SUPPLIED RECORDS:
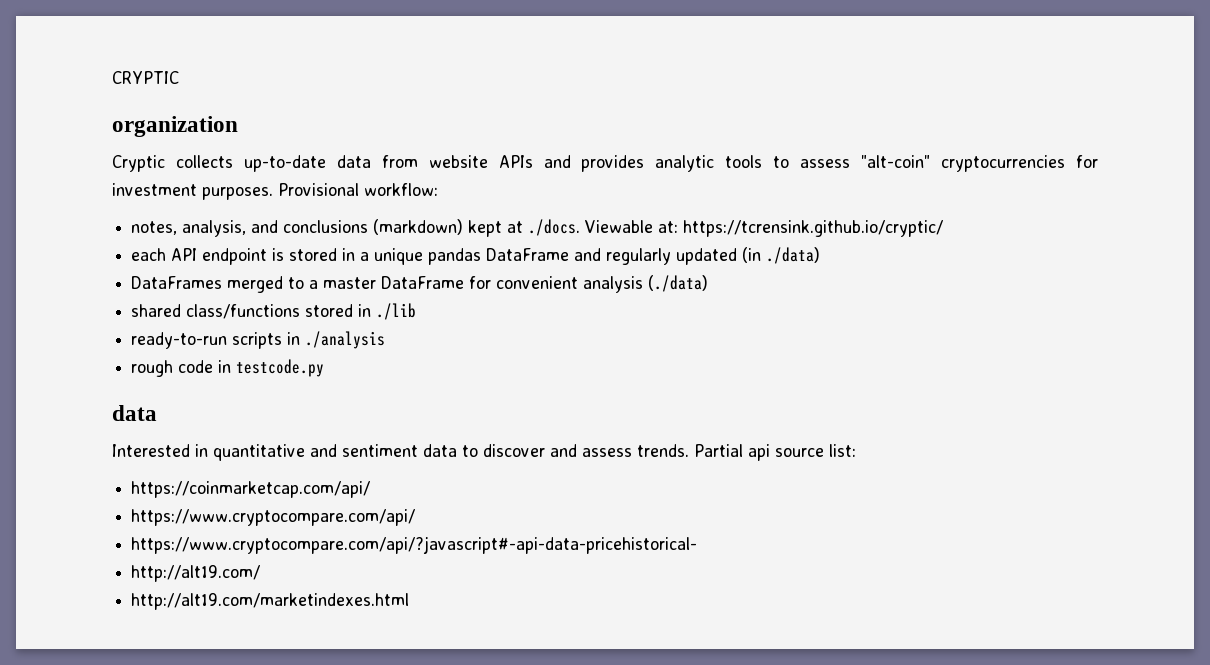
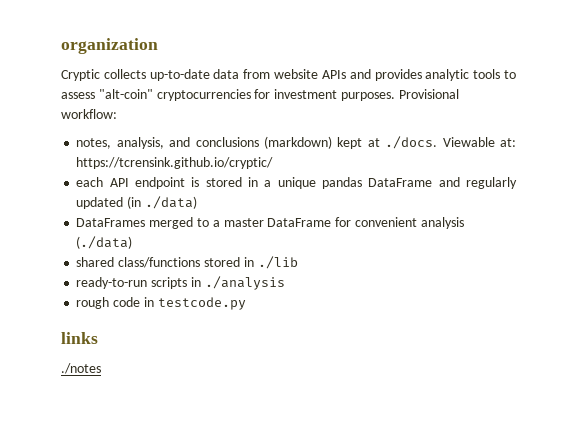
- CRYPTIC
  rough code in testcode.py
- data
- Interested in quantitative and sentiment data to discover and assess trends. Partial api source list:
- https://coinmarketcap.com/api/
- https://www.cryptocompare.com/api/
- https://www.cryptocompare.com/api/?javascript#-api-data-pricehistorical-
- http://alt19.com/
- http://alt19.com/marketindexes.html
+ links
+ ./notes

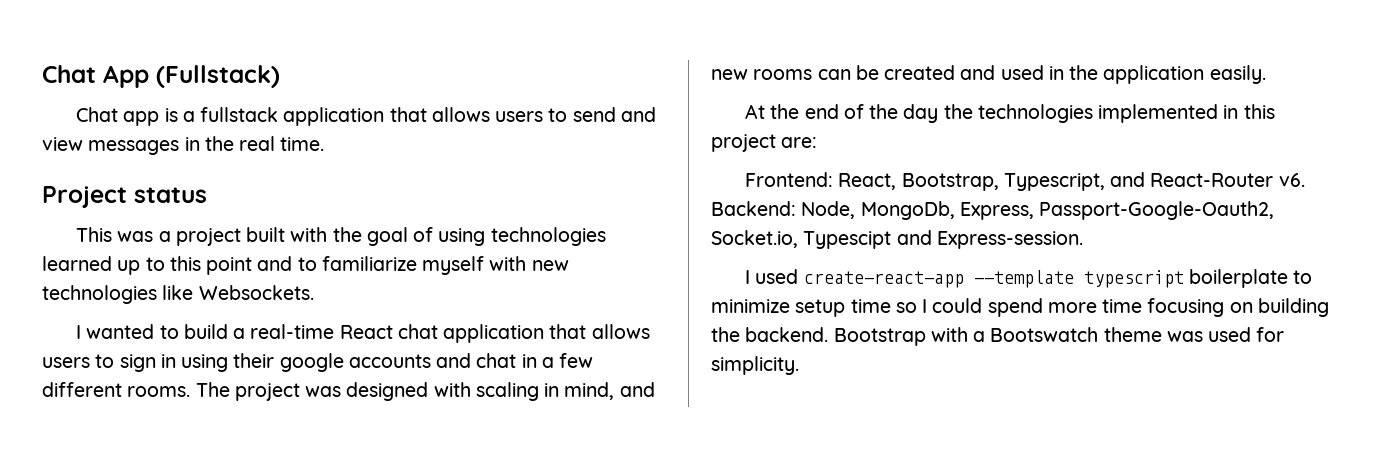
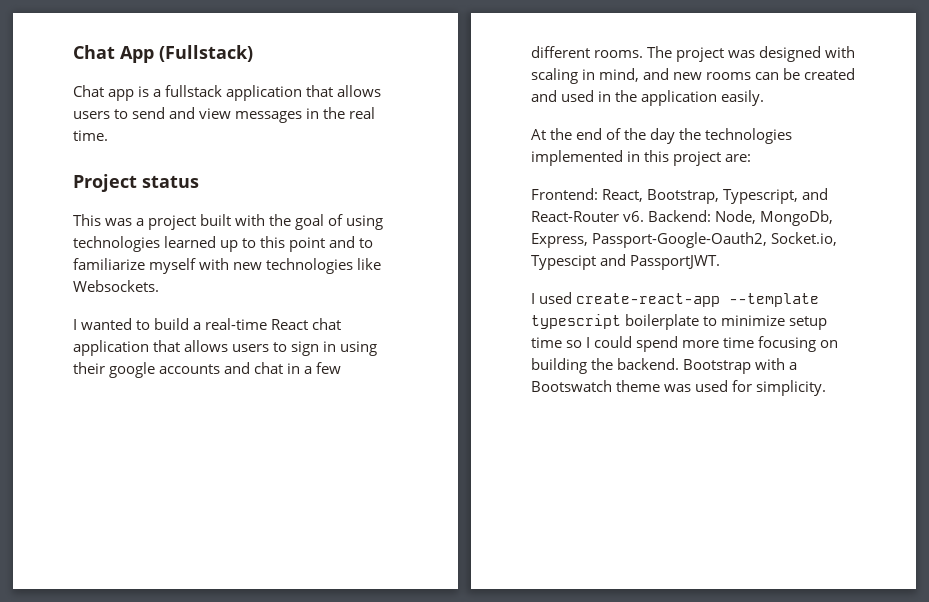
- Backend: Node, MongoDb, Express, Passport-Google-Oauth2, Socket.io, Typescipt and Express-session.
+ Backend: Node, MongoDb, Express, Passport-Google-Oauth2, Socket.io, Typescipt and PassportJWT.

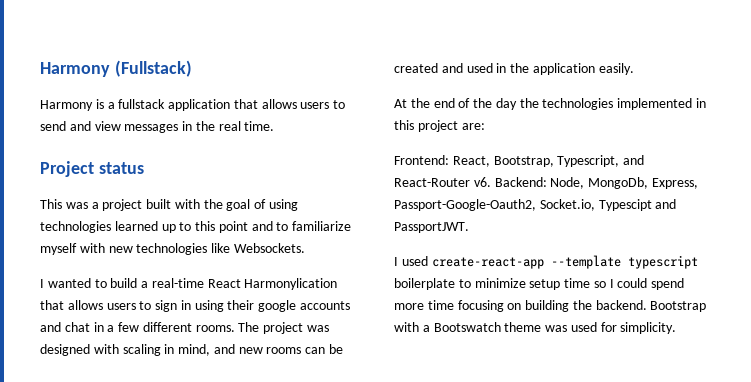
- Chat App (Fullstack)
+ Harmony (Fullstack)
- Chat app is a fullstack application that allows users to send and view messages in the real time.
+ Harmony is a fullstack application that allows users to send and view messages in the real time.
- I wanted to build a real-time React chat application that allows users to sign in using their google accounts and chat in a few different rooms.
+ I wanted to build a real-time React Harmonylication that allows users to sign in using their google accounts and chat in a few different rooms.

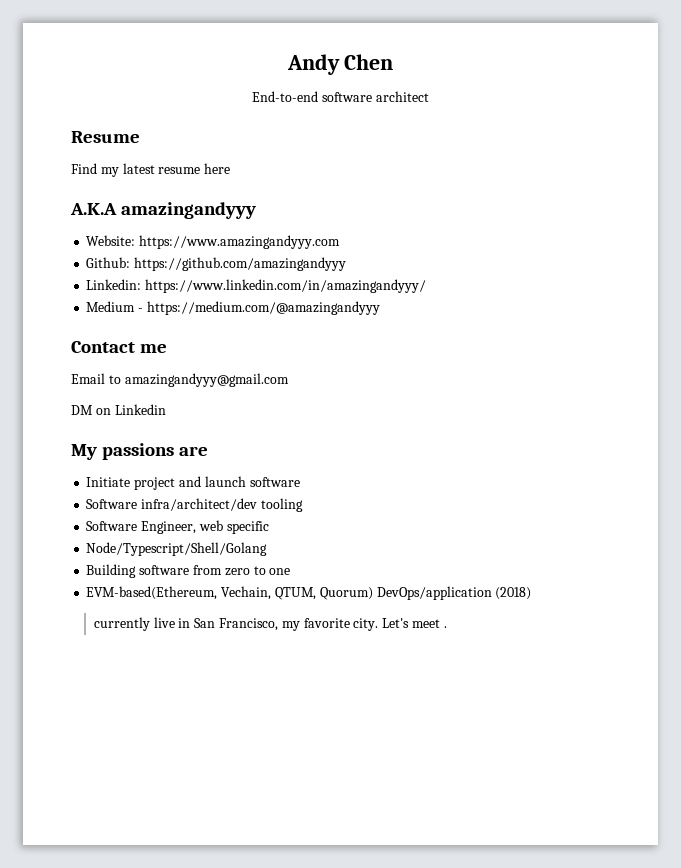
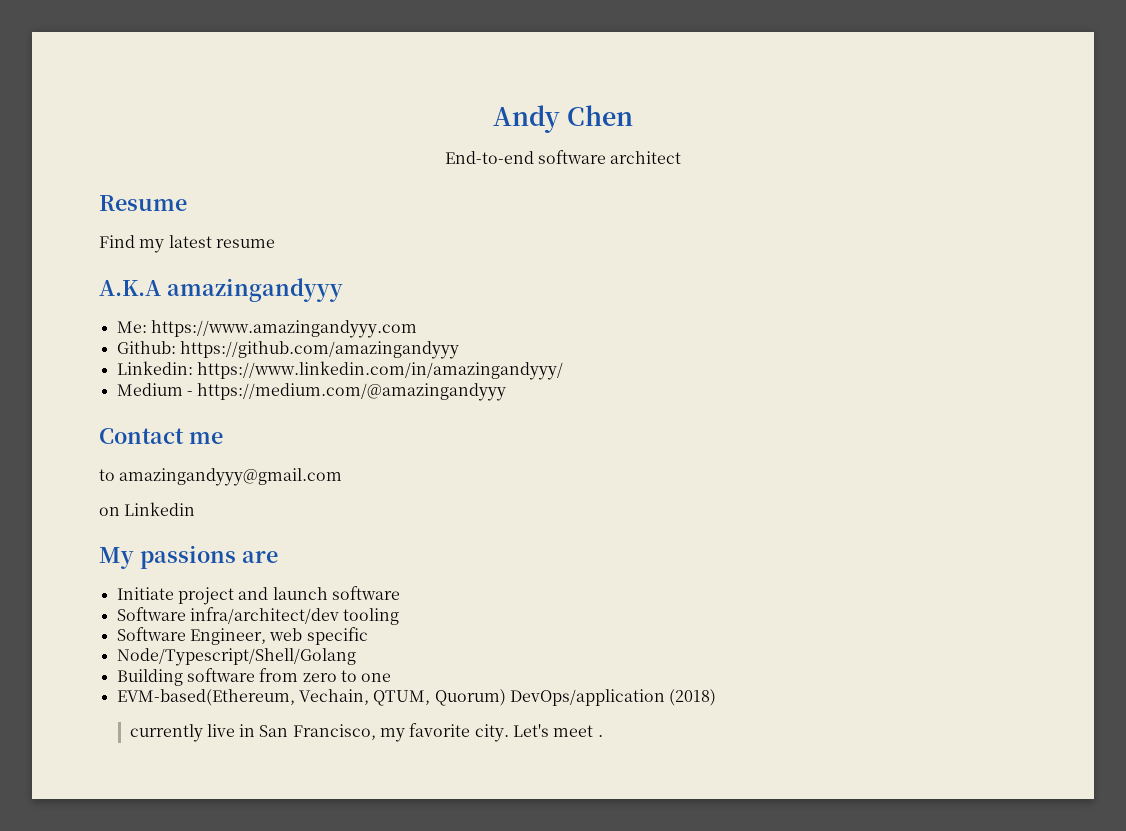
- Find my latest resume here
+ Find my latest resume
- Website: https://www.amazingandyyy.com
+ Me: https://www.amazingandyyy.com
- Email to amazingandyyy@gmail.com
+ to amazingandyyy@gmail.com
- DM on Linkedin
+ on Linkedin

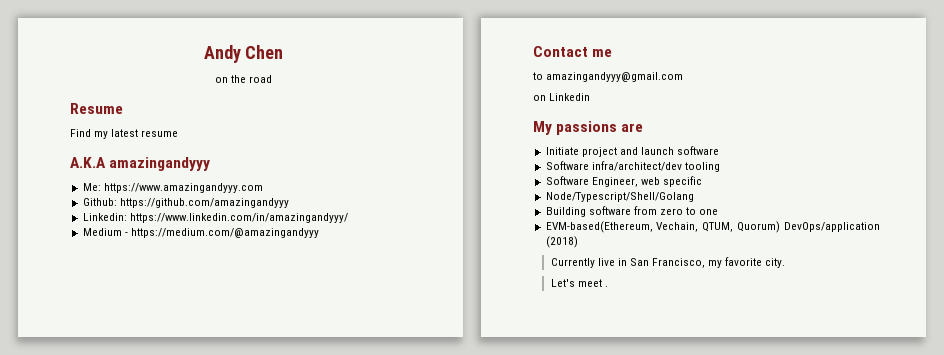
- End-to-end software architect
+ on the road
- currently live in San Francisco, my favorite city. Let's meet .
+ Currently live in San Francisco, my favorite city.
+ Let's meet .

EXERCISE INSTRUCTIONS: Find the word "messages" in the entries. Copy each line that holds it.

EXERCISE OUTPUT:
- Chat app is a fullstack application that allows users to send and view messages in the real time.
+ Harmony is a fullstack application that allows users to send and view messages in the real time.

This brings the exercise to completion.